There are certain truths to living in the wind and falling through space - which is a job requirement for the way I chose to make my way in this world - and one is that you're always gone, always moving on to the next mountain or moment. It gives you a richness of friendships, but it makes roots something that must anchor in the air. So you tell the people in your life. You invoke the things that make them special, remind them they're precious, leave nothing understood. And you find out people like knowing their place in your world, seeing that sparkle when they view their reflection refracted in your eyes.

You stop taking the people who've been there always, or even for however long, for granted. You let 'em know. Celebrate that which is here. It may be gone tomorrow. Whether it's fate's hand, human caprice or petty jealousy.

Lost a friend like that this year. A quarter century washed away over insecurity, a small light held for poetry and melody snuffed out in the name of terror over a loss of something they believed to be greater. What can be greater than old friends I do not know…

But this year I learned, while you mourn those friends who should always be there to hear how rich they make you, the insight they give you, the wisdom and the laughter they bring you, they are gone.

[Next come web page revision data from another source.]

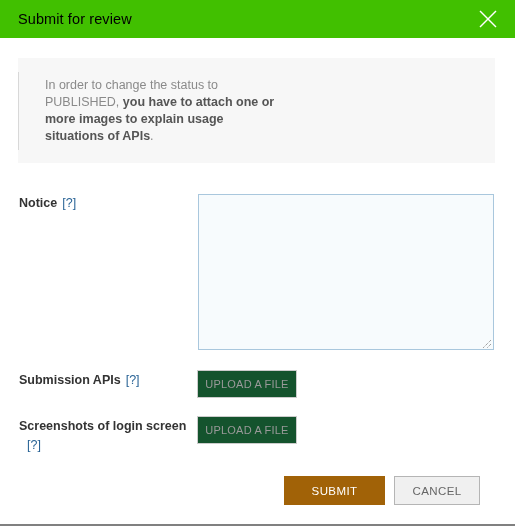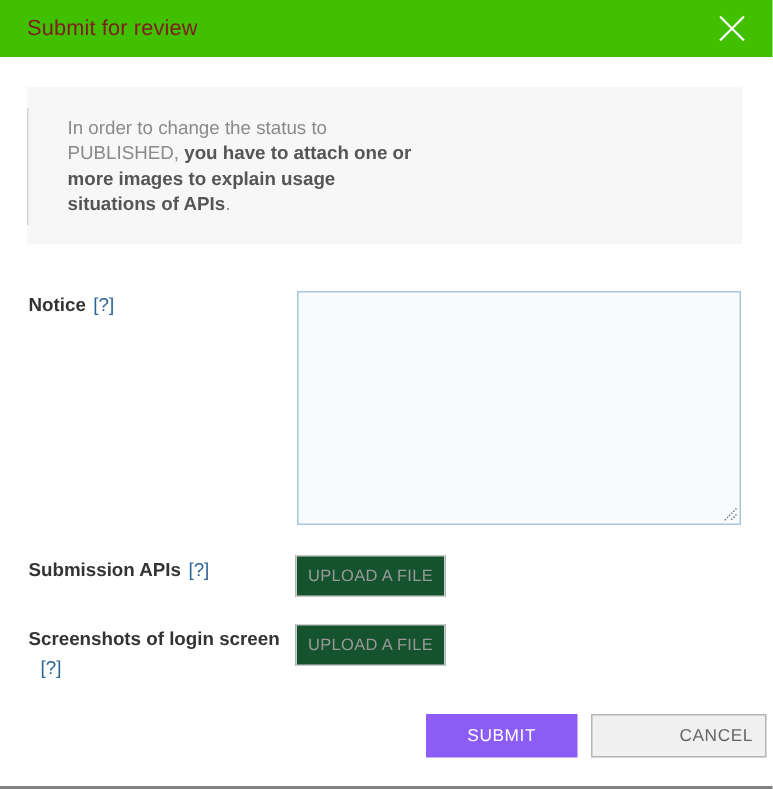--- a/index.html
+++ b/index.html
@@ -34,21 +34,21 @@
     width: 515px;
     height: 38px;
     background: #41c000;
     display: flex;
     align-items: center;
     justify-content: space-between;
     box-sizing: border-box;
     padding: 0 14px 0 18px;
   }
   .dialog-title {
-    color: #7f1d1d;
+    color: #000000;
     font-size: 14.5px;
     font-weight: 400;
     letter-spacing: 0.1px;
     line-height: 1;
   }
   .close-btn {
     width: 26px;
     height: 26px;
     display: flex;
     align-items: center;
@@ -164,45 +164,44 @@
   .upload-submission { left: 197px; top: 370px; }
   .upload-screenshots { left: 197px; top: 416px; }
 
   
   .submit-btn {
     position: absolute;
     left: 284px;
     top: 476px;
     width: 101px;
     height: 29px;
-    background: #8b5cf6;
+    background: #a16207;
     border: none;
     color: #ffffff;
     font-size: 11.5px;
     font-family: "Liberation Sans", sans-serif;
     letter-spacing: 0.4px;
     cursor: default;
     padding: 0;
   }
   .cancel-btn {
     position: absolute;
     left: 394px;
     top: 476px;
-    width: 117px;
+    width: 86px;
     height: 29px;
     background: #f0f0f0;
     border: 1px solid #b5b5b5;
     box-sizing: border-box;
     color: #666666;
     font-size: 11.5px;
     font-family: "Liberation Sans", sans-serif;
     letter-spacing: 0.4px;
     cursor: pointer;
-    padding: 8px;
-    text-align: right;
+    padding: 0;
   }
 </style>
 </head>
 <body>
 
 <div class="dialog">
 
   <div class="dialog-header">
     <span class="dialog-title">Submit for review</span>
     <span class="close-btn">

Loss is part of life, no doubt.

The greater truth, though, is choice - and that which remains. Don't waste time on those who have left by their decision. Invest your heart, your emotions, your sparkle and your passion on those who continue, companions of what it is to come. The friends who bring you diamonds with a few quick words on a stolen late night call or evoke a cheap bottle of something in a couple dashed off lines in cyberspace are the ones who are here - even when their somewhere else, a million miles from your conscious.

Postcards from the edge it isn't. But don't think those postcards don't get sent from wherever with nothing much to say, except "I love you." Because old friends shine like diamonds and rubies and saphires - and a candle in the window when you're trying to get home.